[[ Data extract, beginning ]]
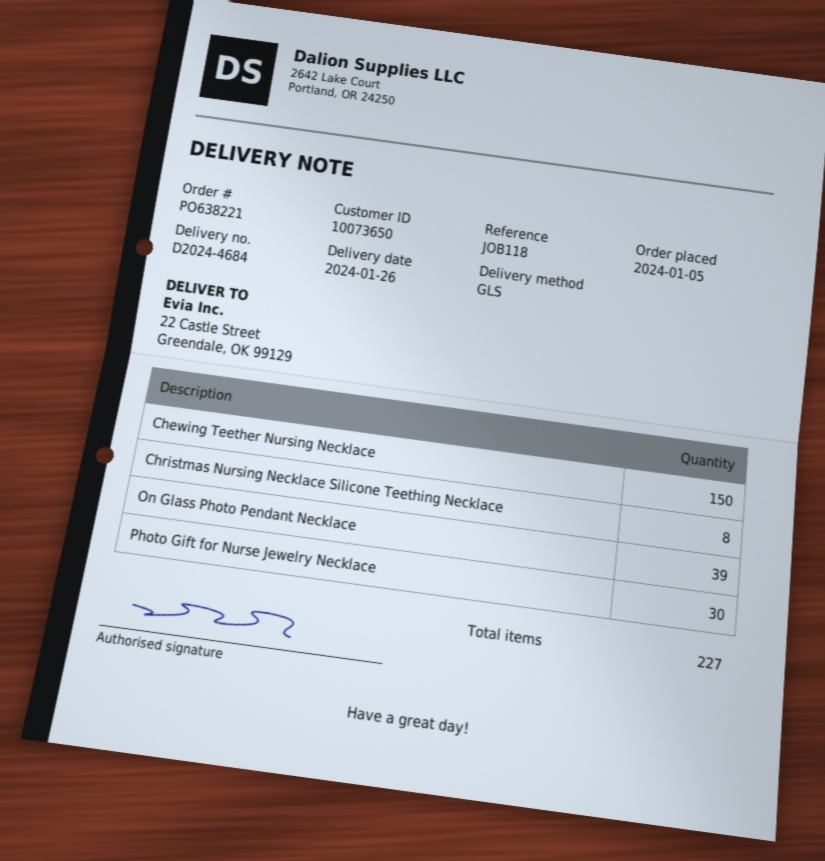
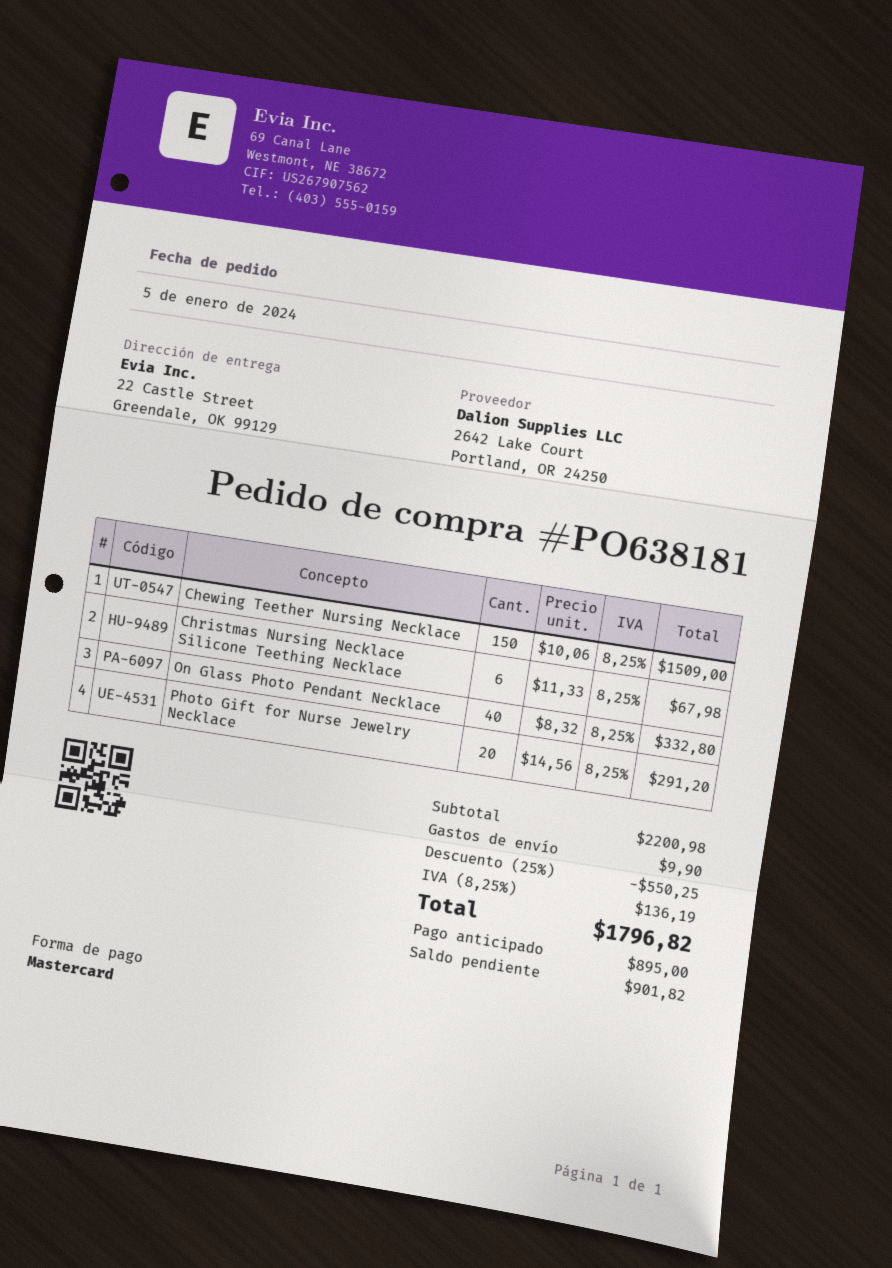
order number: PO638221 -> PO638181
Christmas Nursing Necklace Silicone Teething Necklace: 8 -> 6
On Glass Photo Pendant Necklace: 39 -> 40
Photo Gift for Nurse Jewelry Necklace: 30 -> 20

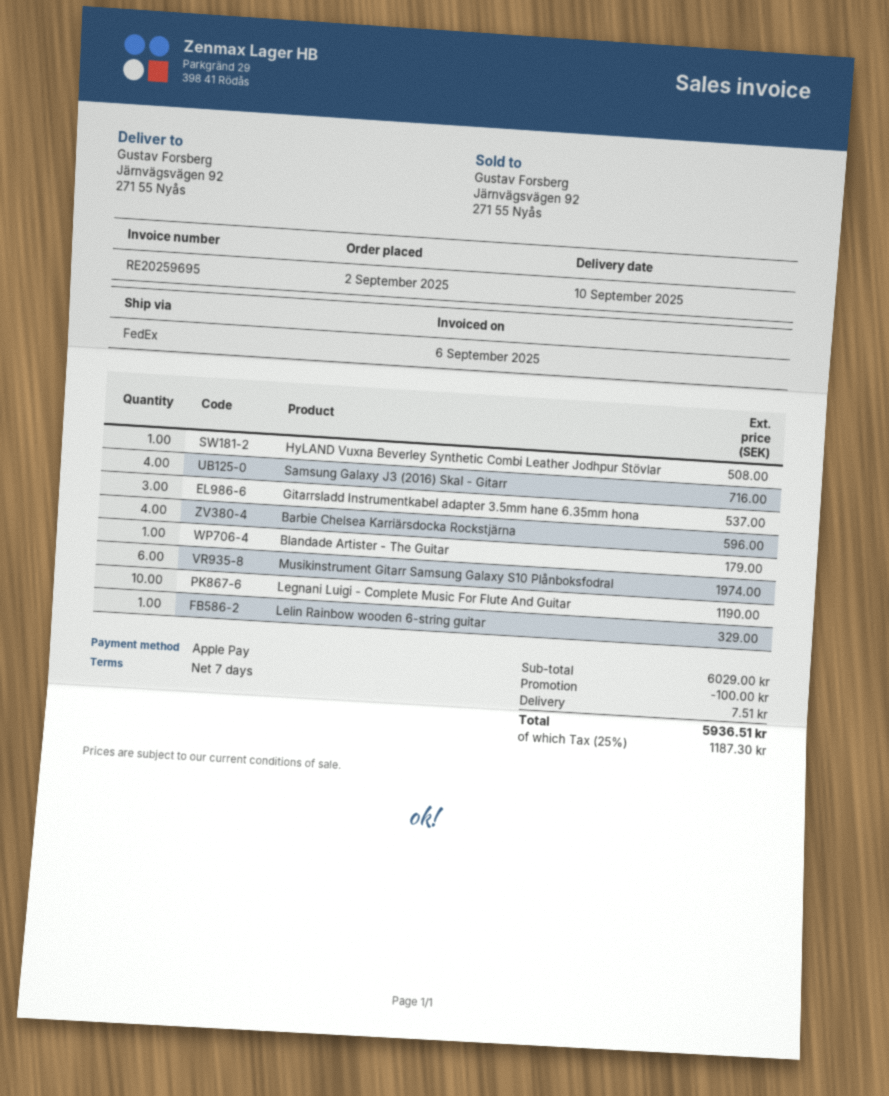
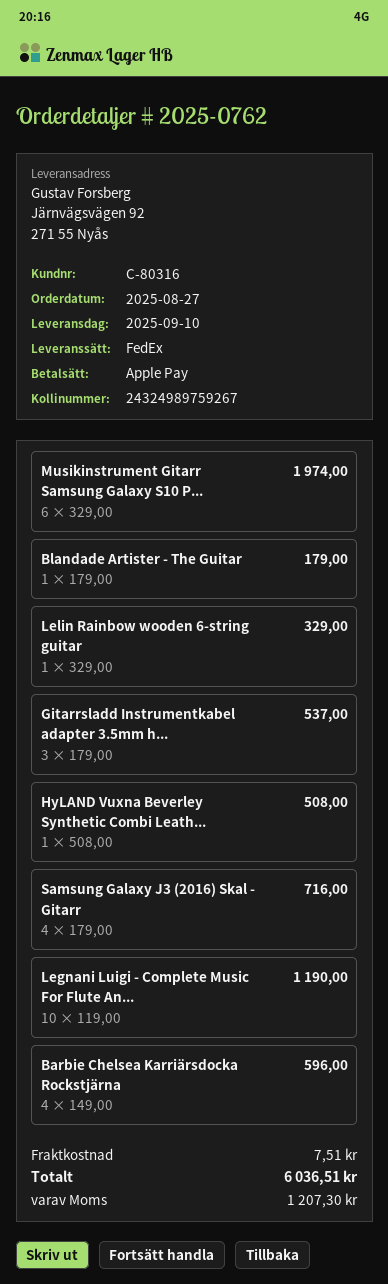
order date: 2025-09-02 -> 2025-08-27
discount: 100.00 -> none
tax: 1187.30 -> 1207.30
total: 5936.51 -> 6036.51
[[ Data extract, end ]]
Exercise: Filter the entries above down to the lines that hold the word "order", and copy those lines.

Response below:
order number: PO638221 -> PO638181
order date: 2025-09-02 -> 2025-08-27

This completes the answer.